Important committees & commissions

Important committees & commissions — Sarkaria (1983) · Punchhi (2007) · Verma 2013 (women safety) · Lodha 2014 (cricket reforms) · Mukul Mudgal · Kothari 1986 (civil services) · ARC I & II · NCRWC

Story hook

It is 16 December 2012, Munirka, Delhi. A 23-year-old physiotherapy intern boards a private bus with a male friend after watching Life of Pi. What follows over the next 65 minutes is so brutal that India's collective conscience cracks open. Nirbhaya — the press name — dies 13 days later in a Singapore hospital. The country erupts. By 23 December 2012, the home minister has announced a committee. By 23 January 2013, Justice J.S. Verma, a former Chief Justice of India, has handed back a 657-page report in just 29 days — one of the fastest, most comprehensive committee reports in Indian constitutional history. By 3 February 2013, the Criminal Law (Amendment) Ordinance 2013 is signed. By 2 April 2013, the Criminal Law (Amendment) Act 2013 has Parliament's assent. India's sexual offence law is redrawn.
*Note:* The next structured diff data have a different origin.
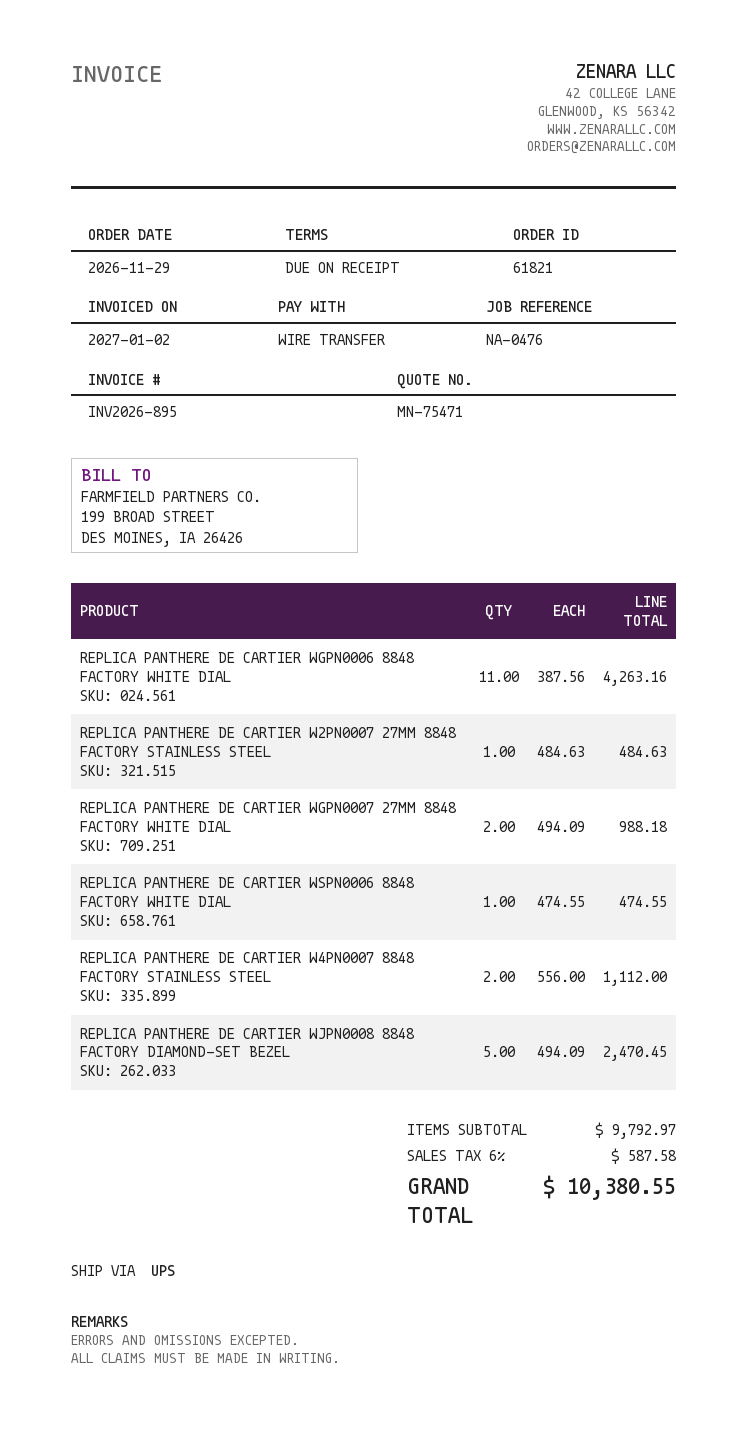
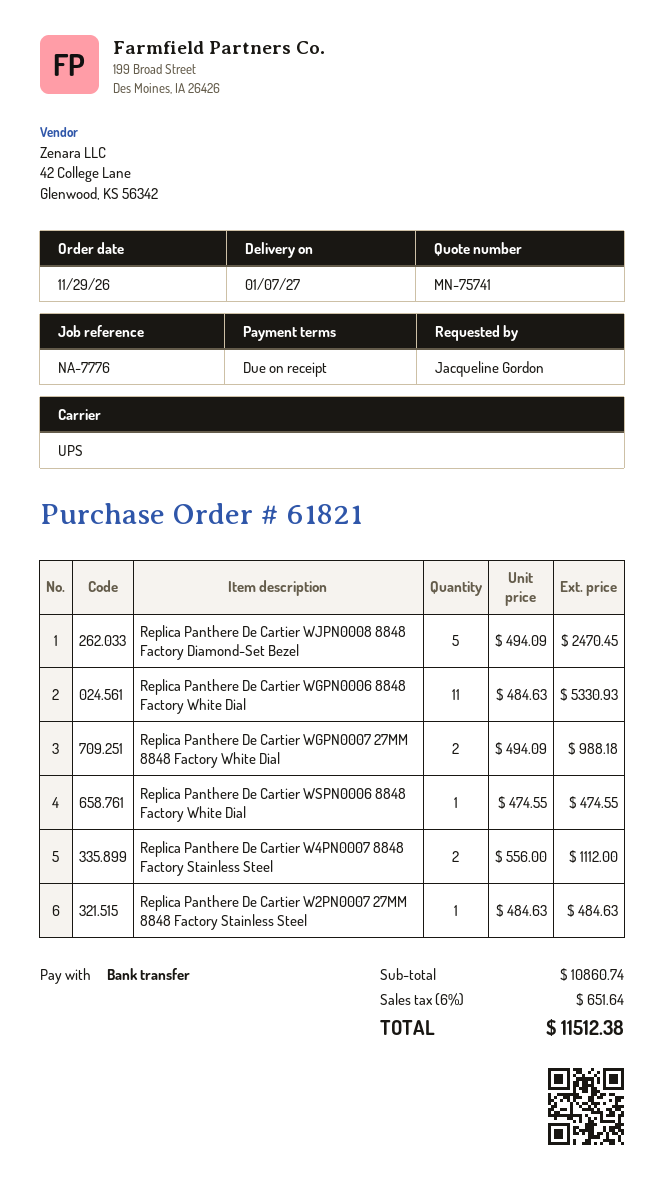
quote number: MN-75471 -> MN-75741
reference: NA-0476 -> NA-7776
REPLICA PANTHERE DE CARTIER WGPN0006 8848 FACTORY WHITE DIAL: 11 x 387.56 = 4263.16 -> 11 x 484.63 = 5330.93
subtotal: 9792.97 -> 10860.74
tax: 6% = 587.58 -> 6% = 651.64
total: 10380.55 -> 11512.38

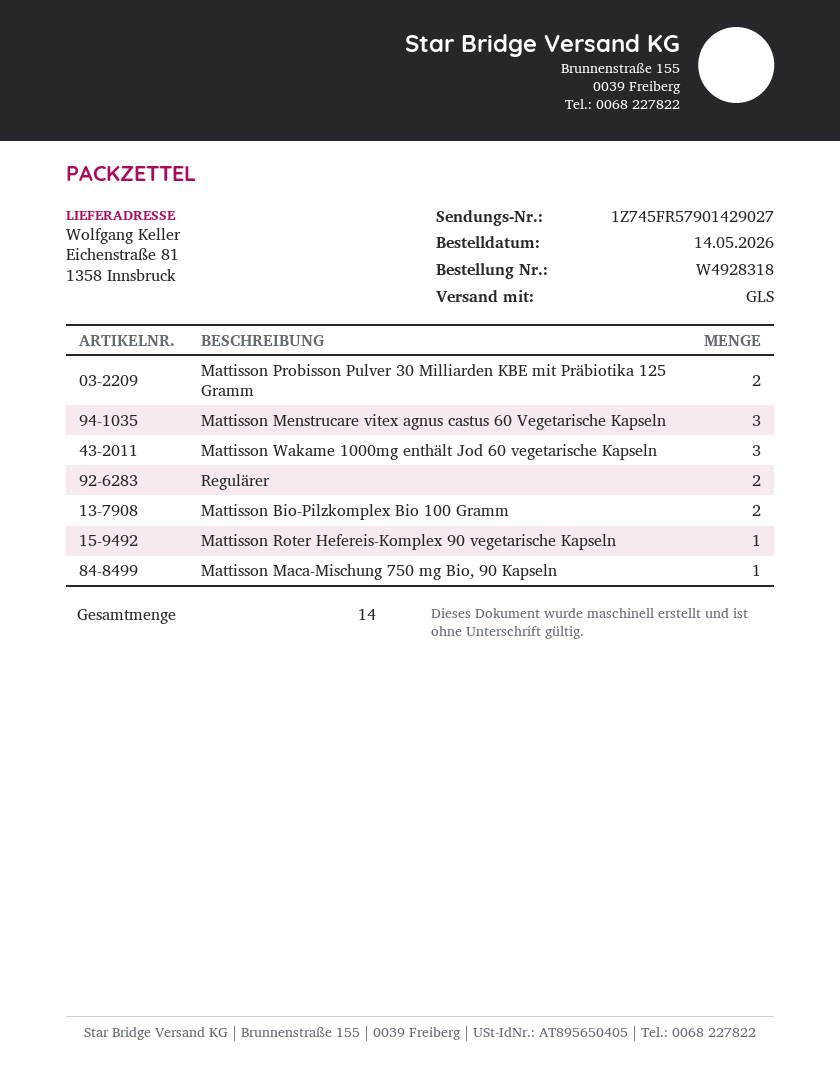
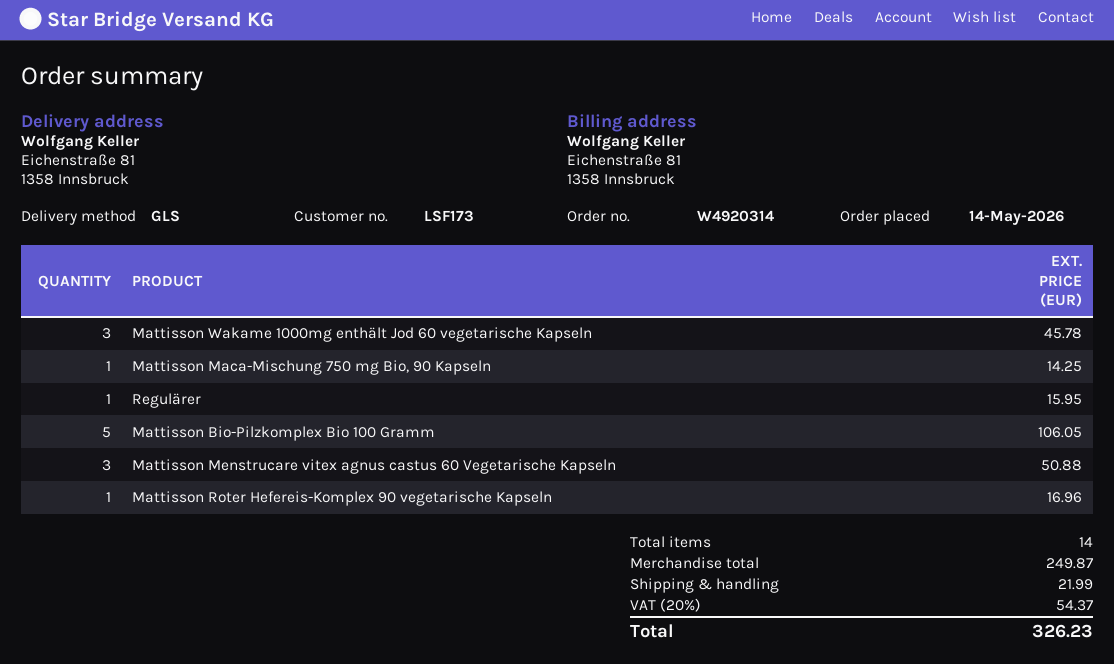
order number: W4928318 -> W4920314
Mattisson Probisson Pulver 30 Milliarden KBE mit Präbiotika 125 Gramm: 2 -> none
Regulärer: 2 -> 1
Mattisson Bio-Pilzkomplex Bio 100 Gramm: 2 -> 5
That is what committees can do when the country listens. More often, they don't — the Sarkaria Commission sat for 5 years (1983-1988), the NCRWC for 2 years (2000-2002), and most of their recommendations sit on shelves. The Lodha Committee (BCCI reforms, 2014-16) had to be enforced by the Supreme Court to be taken seriously. The Kothari Committee (1976) restructured the IAS exam — its design still runs in 2026.

This unit is the map of who has been thinking about India's hardest reform problems — federalism, women's safety, sports governance, civil services, electoral reform, corruption — over the last seven decades. The names are the index. The reports are the textbooks. The implementation gap is the story.

Why this matters for UPSC

These committees and commissions are Prelims gold — single-MCQ factoids (year, chair, subject) appear 2-3 times a year. Mains uses them as evidence in every reform answer — citing Sarkaria or Punchhi on federalism, Verma on women's safety, Lodha on sports governance. Interview boards routinely test which committee dealt with which subject + your view on the implementation gap.